La SASU APEN sera condamnée à payer à M. [W] la somme de 2 000 euros au titre de ses frais irrépétibles.
PAR CES MOTIFS
La cour, statuant contradictoirement, après débats en audience publique et en avoir délibéré conformément à la loi,
— Confirme en ces chefs critiqués le jugement du conseil de prud’hommes de Montbéliard du 14 octobre 2021 sauf en ce qu’il a dit que la rupture de la période d’essai s’analysait en un licenciement nul, a condamné la SASU APEN à payer à M. [W] la somme de 9 638,04 euros à titre d’indemnité pour licenciement illicite et la somme de 48 130,20 euros à titre d’indemnité pour violation du statut protecteur
Statuant des chefs infirmés et y ajoutant :
— Déclare la rupture de la période d’essai entachée de nullité pour non-respect du statut protecteur de M. [W]

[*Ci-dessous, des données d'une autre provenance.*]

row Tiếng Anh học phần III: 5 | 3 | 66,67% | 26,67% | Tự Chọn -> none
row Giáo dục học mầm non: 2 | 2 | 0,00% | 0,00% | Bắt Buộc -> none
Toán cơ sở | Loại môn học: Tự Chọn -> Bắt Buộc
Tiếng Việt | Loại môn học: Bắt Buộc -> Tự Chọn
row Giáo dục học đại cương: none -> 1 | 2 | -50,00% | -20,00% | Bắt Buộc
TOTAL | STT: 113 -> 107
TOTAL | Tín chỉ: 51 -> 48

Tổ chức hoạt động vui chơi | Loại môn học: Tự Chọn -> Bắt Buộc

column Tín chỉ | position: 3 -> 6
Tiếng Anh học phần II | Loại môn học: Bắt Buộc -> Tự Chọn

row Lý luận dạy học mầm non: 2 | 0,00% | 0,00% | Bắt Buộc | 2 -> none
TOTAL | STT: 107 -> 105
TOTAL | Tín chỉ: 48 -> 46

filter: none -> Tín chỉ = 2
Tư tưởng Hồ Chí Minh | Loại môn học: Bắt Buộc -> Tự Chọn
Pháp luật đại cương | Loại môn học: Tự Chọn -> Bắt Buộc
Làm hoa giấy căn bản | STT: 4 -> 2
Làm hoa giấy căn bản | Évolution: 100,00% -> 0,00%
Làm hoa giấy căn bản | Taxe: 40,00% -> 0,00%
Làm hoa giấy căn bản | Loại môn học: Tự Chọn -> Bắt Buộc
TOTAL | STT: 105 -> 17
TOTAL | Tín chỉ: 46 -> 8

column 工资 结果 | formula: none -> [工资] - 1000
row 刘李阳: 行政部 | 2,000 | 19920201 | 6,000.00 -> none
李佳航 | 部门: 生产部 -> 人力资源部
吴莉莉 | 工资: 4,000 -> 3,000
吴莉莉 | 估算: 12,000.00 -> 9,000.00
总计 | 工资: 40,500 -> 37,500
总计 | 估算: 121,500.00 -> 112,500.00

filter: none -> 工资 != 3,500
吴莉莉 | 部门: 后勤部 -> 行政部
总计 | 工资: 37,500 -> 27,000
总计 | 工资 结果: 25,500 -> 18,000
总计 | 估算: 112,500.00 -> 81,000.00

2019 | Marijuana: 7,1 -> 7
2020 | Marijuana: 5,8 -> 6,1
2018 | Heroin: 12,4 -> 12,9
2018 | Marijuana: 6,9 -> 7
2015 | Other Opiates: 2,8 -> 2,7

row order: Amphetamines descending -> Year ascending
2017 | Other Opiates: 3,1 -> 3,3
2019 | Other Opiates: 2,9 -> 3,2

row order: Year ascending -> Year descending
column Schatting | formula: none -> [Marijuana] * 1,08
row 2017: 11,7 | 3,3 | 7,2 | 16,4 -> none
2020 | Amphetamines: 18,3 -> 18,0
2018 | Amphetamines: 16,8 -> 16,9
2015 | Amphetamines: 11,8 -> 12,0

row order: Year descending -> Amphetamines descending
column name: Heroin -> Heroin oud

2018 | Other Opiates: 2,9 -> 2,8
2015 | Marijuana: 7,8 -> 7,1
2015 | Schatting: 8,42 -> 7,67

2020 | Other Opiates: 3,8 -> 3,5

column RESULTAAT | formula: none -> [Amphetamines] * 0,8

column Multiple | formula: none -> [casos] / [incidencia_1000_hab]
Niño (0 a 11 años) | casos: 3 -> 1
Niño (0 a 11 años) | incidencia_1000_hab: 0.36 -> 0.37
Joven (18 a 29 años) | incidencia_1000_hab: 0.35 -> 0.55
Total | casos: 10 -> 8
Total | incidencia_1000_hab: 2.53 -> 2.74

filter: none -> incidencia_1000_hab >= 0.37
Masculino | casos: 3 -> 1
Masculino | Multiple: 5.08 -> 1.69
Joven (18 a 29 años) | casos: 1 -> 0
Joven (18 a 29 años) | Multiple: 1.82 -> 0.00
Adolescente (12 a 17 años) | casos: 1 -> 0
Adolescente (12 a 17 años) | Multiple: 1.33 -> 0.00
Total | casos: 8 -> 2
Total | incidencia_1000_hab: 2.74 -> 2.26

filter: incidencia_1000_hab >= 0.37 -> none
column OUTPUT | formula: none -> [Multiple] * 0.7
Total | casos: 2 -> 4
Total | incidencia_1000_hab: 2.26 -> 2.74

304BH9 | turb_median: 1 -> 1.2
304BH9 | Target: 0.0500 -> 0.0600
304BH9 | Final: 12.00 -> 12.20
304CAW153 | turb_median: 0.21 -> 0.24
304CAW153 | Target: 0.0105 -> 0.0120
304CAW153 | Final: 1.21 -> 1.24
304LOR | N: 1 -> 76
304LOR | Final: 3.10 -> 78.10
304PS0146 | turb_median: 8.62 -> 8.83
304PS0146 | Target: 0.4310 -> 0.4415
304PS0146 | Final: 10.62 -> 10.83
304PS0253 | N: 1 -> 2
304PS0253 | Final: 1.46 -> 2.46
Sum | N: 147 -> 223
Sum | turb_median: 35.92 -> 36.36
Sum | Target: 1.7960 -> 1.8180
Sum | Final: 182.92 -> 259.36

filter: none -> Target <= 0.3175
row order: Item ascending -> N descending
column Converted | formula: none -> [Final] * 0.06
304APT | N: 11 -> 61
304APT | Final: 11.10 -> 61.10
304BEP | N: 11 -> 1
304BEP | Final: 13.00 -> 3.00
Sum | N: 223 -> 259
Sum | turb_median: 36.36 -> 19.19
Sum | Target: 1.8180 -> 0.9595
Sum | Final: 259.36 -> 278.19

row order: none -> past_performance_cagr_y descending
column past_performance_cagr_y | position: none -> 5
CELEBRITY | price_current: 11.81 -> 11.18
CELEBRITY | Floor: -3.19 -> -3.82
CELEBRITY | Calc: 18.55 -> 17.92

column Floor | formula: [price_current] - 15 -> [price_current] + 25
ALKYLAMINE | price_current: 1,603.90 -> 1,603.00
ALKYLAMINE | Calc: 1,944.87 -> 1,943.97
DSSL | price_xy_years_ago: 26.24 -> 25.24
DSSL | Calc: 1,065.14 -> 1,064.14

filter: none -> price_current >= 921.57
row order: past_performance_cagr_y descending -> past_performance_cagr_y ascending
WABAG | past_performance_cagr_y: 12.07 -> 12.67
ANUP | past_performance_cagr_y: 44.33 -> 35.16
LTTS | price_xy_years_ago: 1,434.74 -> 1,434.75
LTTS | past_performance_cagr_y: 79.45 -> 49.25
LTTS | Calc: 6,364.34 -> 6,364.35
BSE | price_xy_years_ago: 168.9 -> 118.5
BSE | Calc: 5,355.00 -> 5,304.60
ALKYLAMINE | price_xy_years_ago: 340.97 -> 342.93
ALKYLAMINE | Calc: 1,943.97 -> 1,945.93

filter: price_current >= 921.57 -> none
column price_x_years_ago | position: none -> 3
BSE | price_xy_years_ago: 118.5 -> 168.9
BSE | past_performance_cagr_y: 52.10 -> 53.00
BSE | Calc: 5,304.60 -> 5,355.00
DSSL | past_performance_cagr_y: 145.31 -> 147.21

— Condamne la SASU APEN à payer à M. [H] [W] la somme de 1 606,34 euros au titre de la nullité de la rupture du contrat de travail
— Condamne la SASU APEN à payer à M. [H] [W] la somme de 10 000 euros au titre de la violation du statut protecteur de conseiller du salarié
— Déboute M. [H] [W] de sa demande d’indemnité compensatrice présentée au titre du délai de prévenance, outre congés payés afférents
— Rappelle que les sommes allouées ne concernent que des indemnisations, lesquelles ne portent intérêt au taux légal qu’à compter du présent arrêt
— Condamne la SASU APEN aux dépens d’appel
— Et par application de l’article 700 du code de procédure civile, condamne la SASU APEN à payer à M. [H] [W] la somme de 2 000 euros et le déboute de sa demande présentée sur le même fondement.
Ledit arrêt a été prononcé par mise à disposition au greffe le onze octobre deux mille vingt quatre et signé par Madame Florence DOMENEGO, conseiller, pour le président de chambre empêché, et Monsieur Xavier DEVAUX, directeur de greffe.